Gleichzeitig kritisierte der Industrielle aber einmal mehr die Höhe der Staatsausgaben massiv, und dass angedachte Hilfen - sei es beim Industriestrom oder bei der Senkung der Mehrwertsteuer - über neue Einnahmen gegenfinanziert werden und nicht durch "Sparen im System". Damit meint die IV unter anderen Punkten Pensionen und Föderalismus. So belaufe sich die "Staatsausgabenquote auf 55 Prozent": "Bei über 50 Prozent spricht man landläufig von Sozialismus", so Knill. "Echte Strukturreformen fehlen gänzlich. Die staatlichen Ausgaben müssen nachhaltig gedrückt werden."
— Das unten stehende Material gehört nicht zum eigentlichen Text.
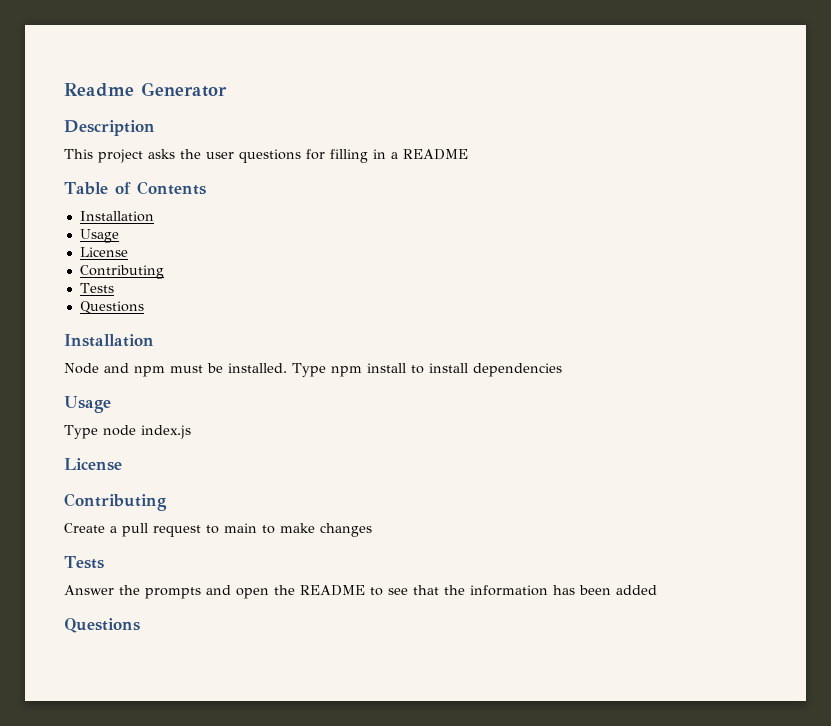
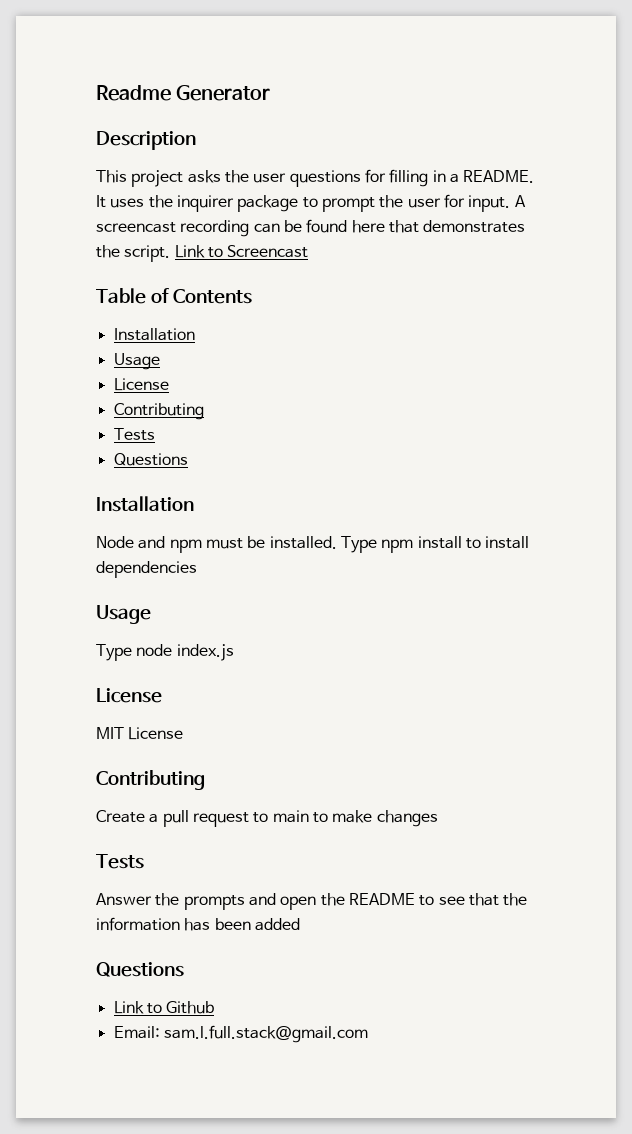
- This project asks the user questions for filling in a README
+ This project asks the user questions for filling in a README. It uses the inquirer package to prompt the user for input. A screencast recording can be found here that demonstrates the script. Link to Screencast
+ MIT License
+ Link to Github
+ Email: sam.l.full.stack@gmail.com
Knill braucht MwSt.-Senkung nicht, kritisiert Gießkanne

Auf Nachfrage kritisierte Knill in diesem Zusammenhang auch die geplante Senkung der Mehrwertsteuer für gewisse, noch zu definierende Grundnahrungsmittel. Einerseits handle es sich nicht um eine Maßnahme die dem Standort helfe. Andererseits sei das Volumen "überschaubar", werde aber doch über neue Steuern finanziert. Dazu komme "massiv das Prinzip Gießkanne. Wenn die Milch beispielsweise um 6 Cent billiger wird - ich brauche offengesagt diese Vergünstigung nicht", so der IV-Präsident.